A personal perspective first, and then some issues of concern.

To tweet or not to tweet

Everyone has their own experience of Twitter, which makes it hard to generalise. Mine’s changed over time, though I’ve never used it as a way to reach out to the world in the way that others have. So where’s its value lain for me, and how’s that changed?

At first I used it as a personal diary and a challenge. How could I summarise an experience – a place, a play, a book, a film, a gig – in (first) 140 or (later) 280 characters? Back there in my Twitter timeline there are hundreds of such summaries from early days.

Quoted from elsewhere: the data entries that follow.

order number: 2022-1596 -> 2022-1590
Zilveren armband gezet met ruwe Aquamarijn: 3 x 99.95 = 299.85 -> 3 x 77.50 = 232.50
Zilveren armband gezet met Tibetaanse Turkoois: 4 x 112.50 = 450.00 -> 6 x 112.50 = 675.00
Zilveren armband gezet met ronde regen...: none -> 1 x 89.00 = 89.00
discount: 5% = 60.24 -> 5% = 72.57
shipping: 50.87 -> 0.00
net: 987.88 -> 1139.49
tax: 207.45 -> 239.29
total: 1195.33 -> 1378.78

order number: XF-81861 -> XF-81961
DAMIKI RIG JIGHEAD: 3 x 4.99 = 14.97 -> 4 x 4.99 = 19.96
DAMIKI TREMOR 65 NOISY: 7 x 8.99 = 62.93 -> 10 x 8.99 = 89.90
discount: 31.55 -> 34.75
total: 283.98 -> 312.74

In COVID-19 pandemic lockdown, I added links to spots of culture that I’d like later to reach again: online art galleries, tracks from the albums that accompanied my days of desk-bound writing and dog walks.

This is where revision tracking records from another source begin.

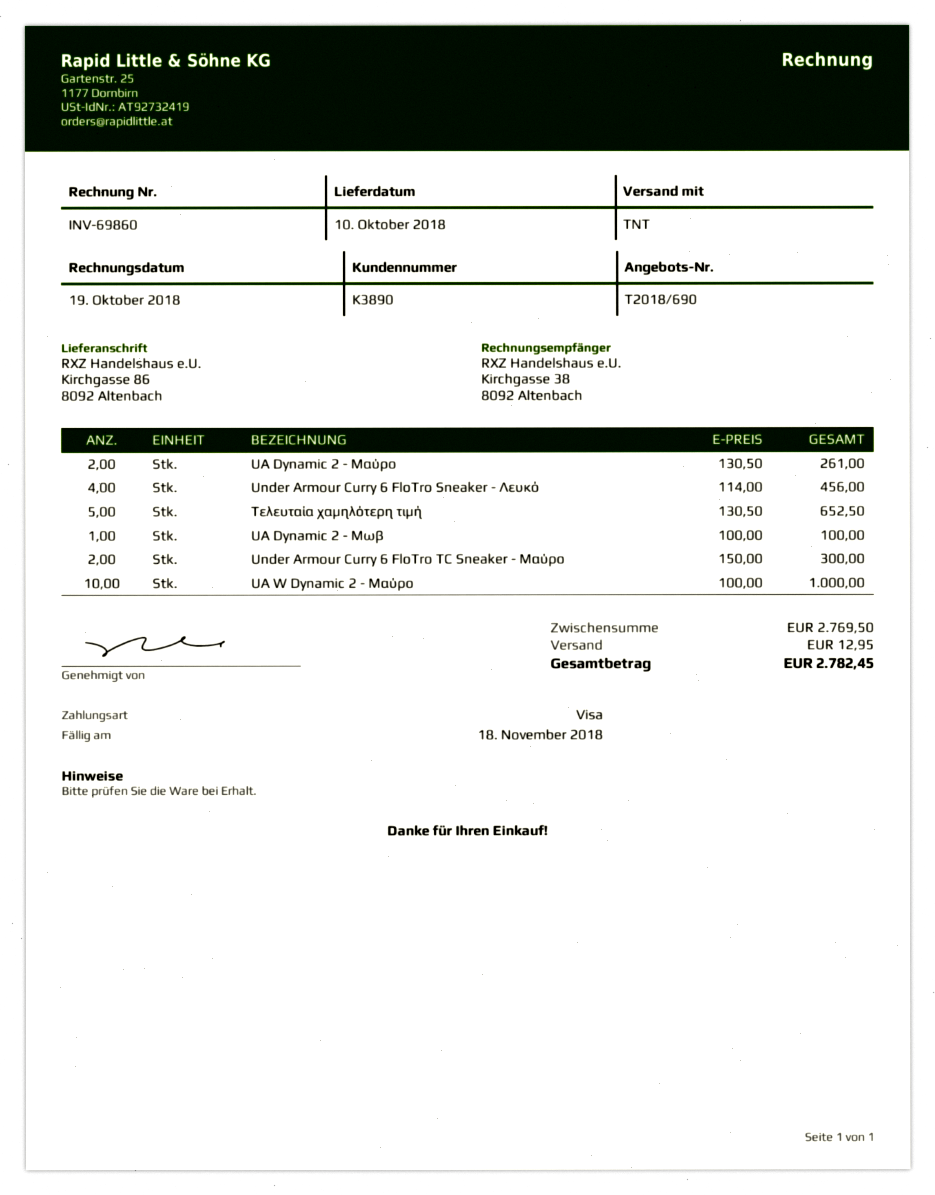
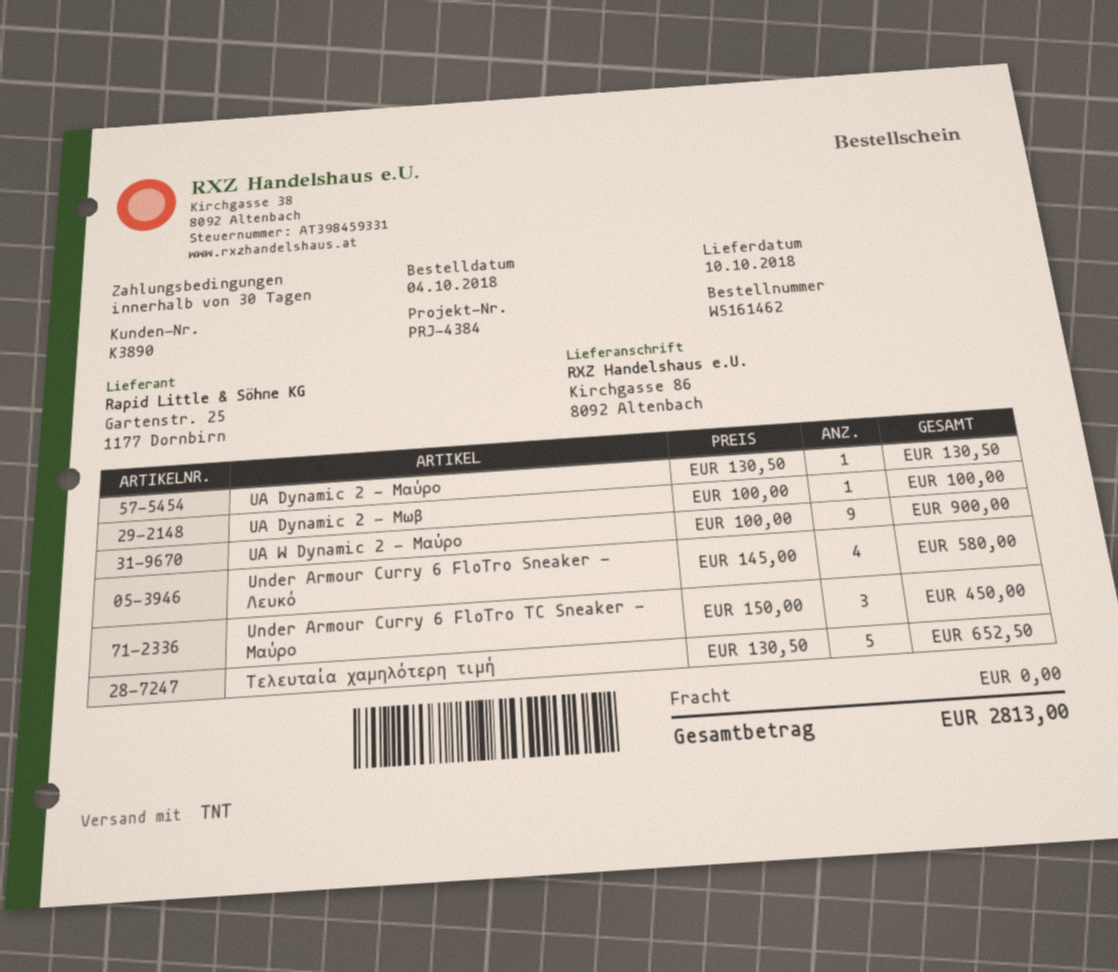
UA Dynamic 2 - Μαύρο: 2 x 130.50 = 261.00 -> 1 x 130.50 = 130.50
Under Armour Curry 6 FloTro Sneaker - Λευκό: 4 x 114.00 = 456.00 -> 4 x 145.00 = 580.00
Under Armour Curry 6 FloTro TC Sneaker - Μαύρο: 2 x 150.00 = 300.00 -> 3 x 150.00 = 450.00
UA W Dynamic 2 - Μαύρο: 10 x 100.00 = 1000.00 -> 9 x 100.00 = 900.00
shipping: 12.95 -> 0.00
total: 2782.45 -> 2813.00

I’m not a social media fan (and don’t use Facebook), so it also proved a way to keep up with the lives of a few close friends (or, as photographs and videos became attached, their gardens, cats and dogs).

So far so harmless. As time went by, though, the febrile state of world and British politics intruded. From a positive perspective, it became a source: a wider range of public interest media and commentary. More negatively, a place where I could choose, if I so wished, to rage against injustice and vacuity. The temptation to do so could be intense, despite the pointlessness.

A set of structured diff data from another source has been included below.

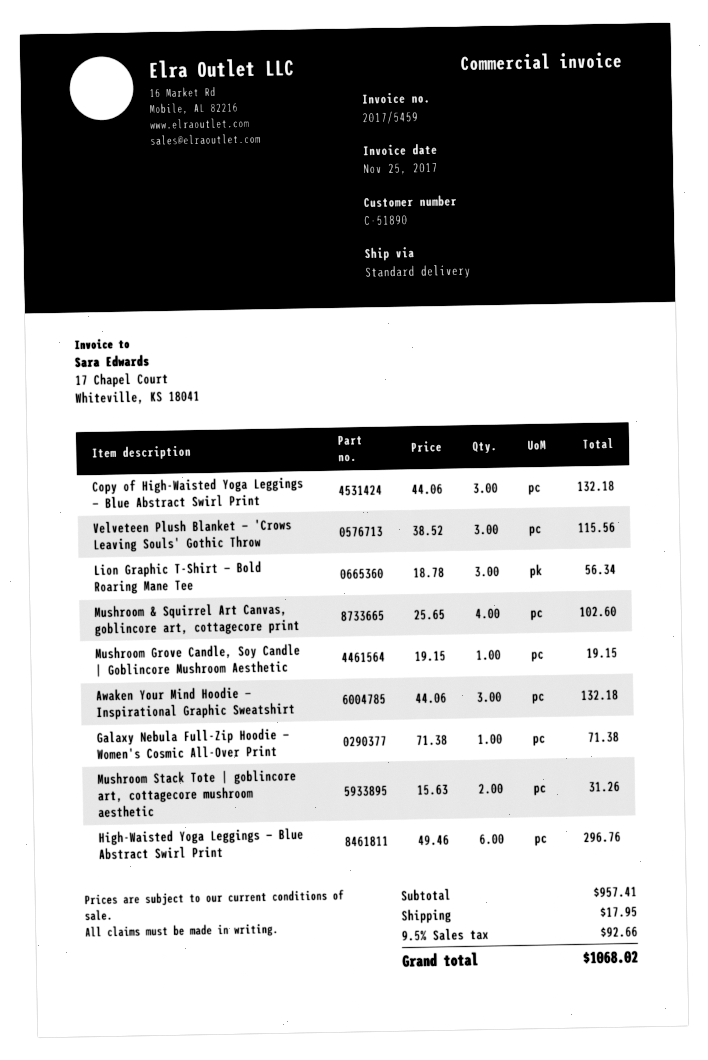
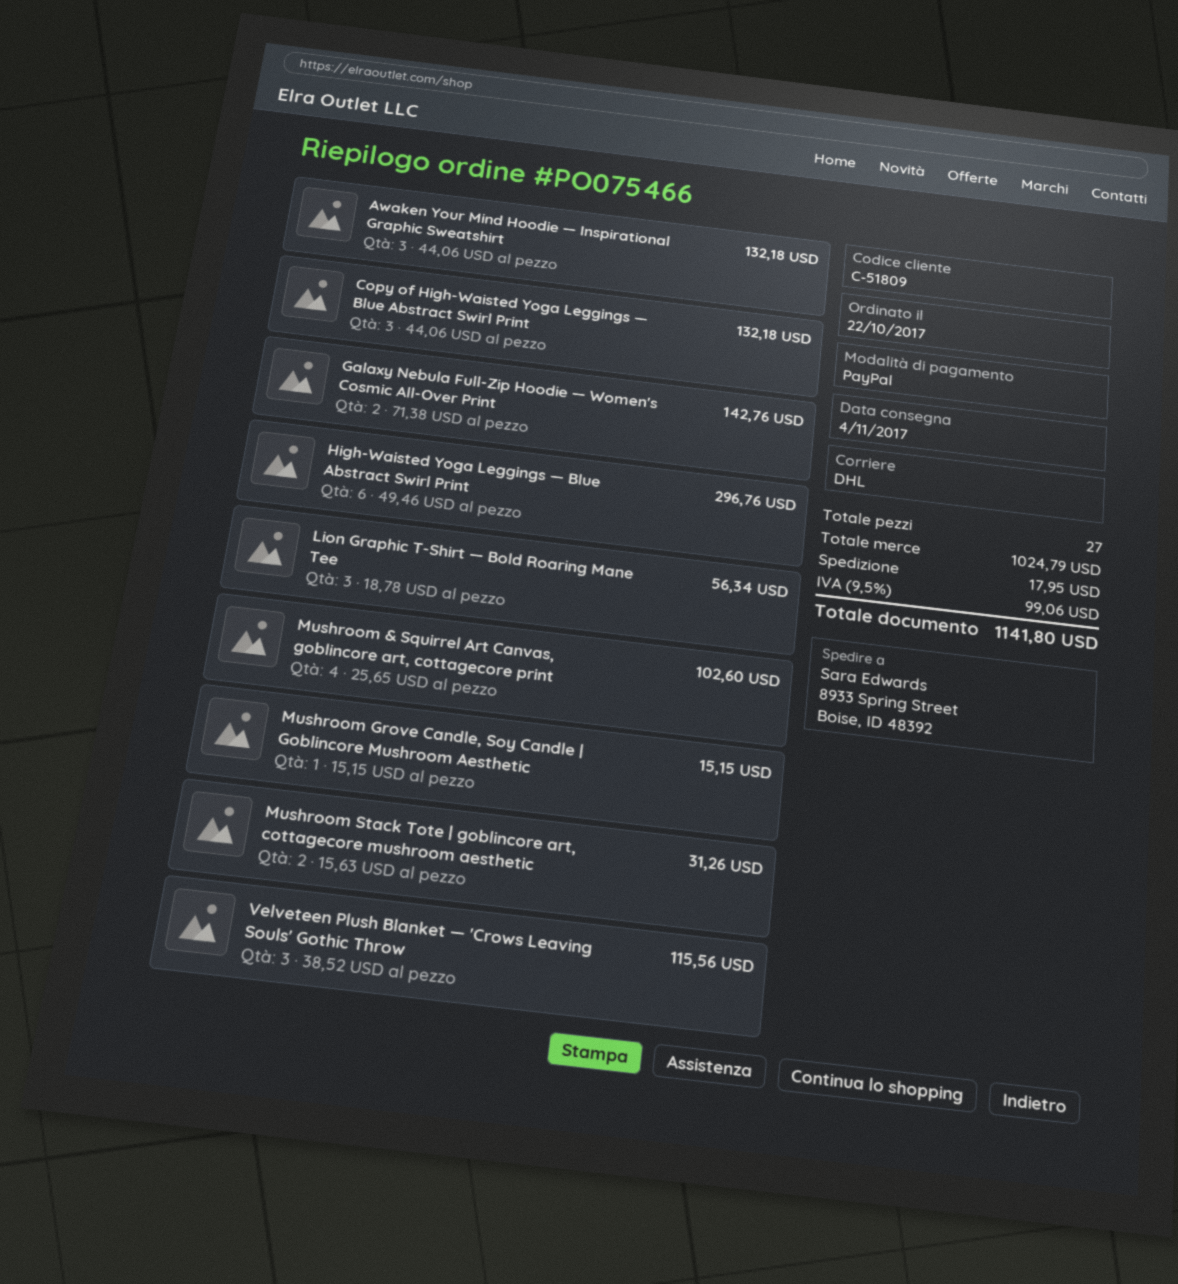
customer number: C-51890 -> C-51809
shipping method: standard -> DHL
Mushroom Grove Candle, Soy Candle | Goblincore Mushroom Aesthetic: 1 x 19.15 = 19.15 -> 1 x 15.15 = 15.15
Galaxy Nebula Full-Zip Hoodie — Women's Cosmic All-Over Print: 1 x 71.38 = 71.38 -> 2 x 71.38 = 142.76
subtotal: 957.41 -> 1024.79
tax: 9.5% = 92.66 -> 9.5% = 99.06
total: 1068.02 -> 1141.80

More seriously, it’s been (and just about remains) a useful way of identifying important articles by other commentators on the digital society. My thanks are due to many fellow swimmers in this growing ocean who tweet good things they’ve spied. And to the serendipity that Twitter used to offer in alerting me.

Twitter today

How’s that experience changed since Elon Musk’s takeover?

There’s lots of talk online, and naturally on Twitter, about this question. Drastic cuts in staffing, changed attitudes to moderation and more efforts to monetise the platform (in the hope it can finally make profits) have certainly been evident.

Musk’s stated “free speech absolutism” – which is focused on the US First Amendment rather than the more nuanced International Covenant on Civil and Political Rights – and his abandonment of the previous regime’s strategy for moderation have (it’s generally claimed) seen an upsurge in hate speech and propaganda/disinformation, though Musk’s Twitter also says it will comply with restrictions on expression in different government domains.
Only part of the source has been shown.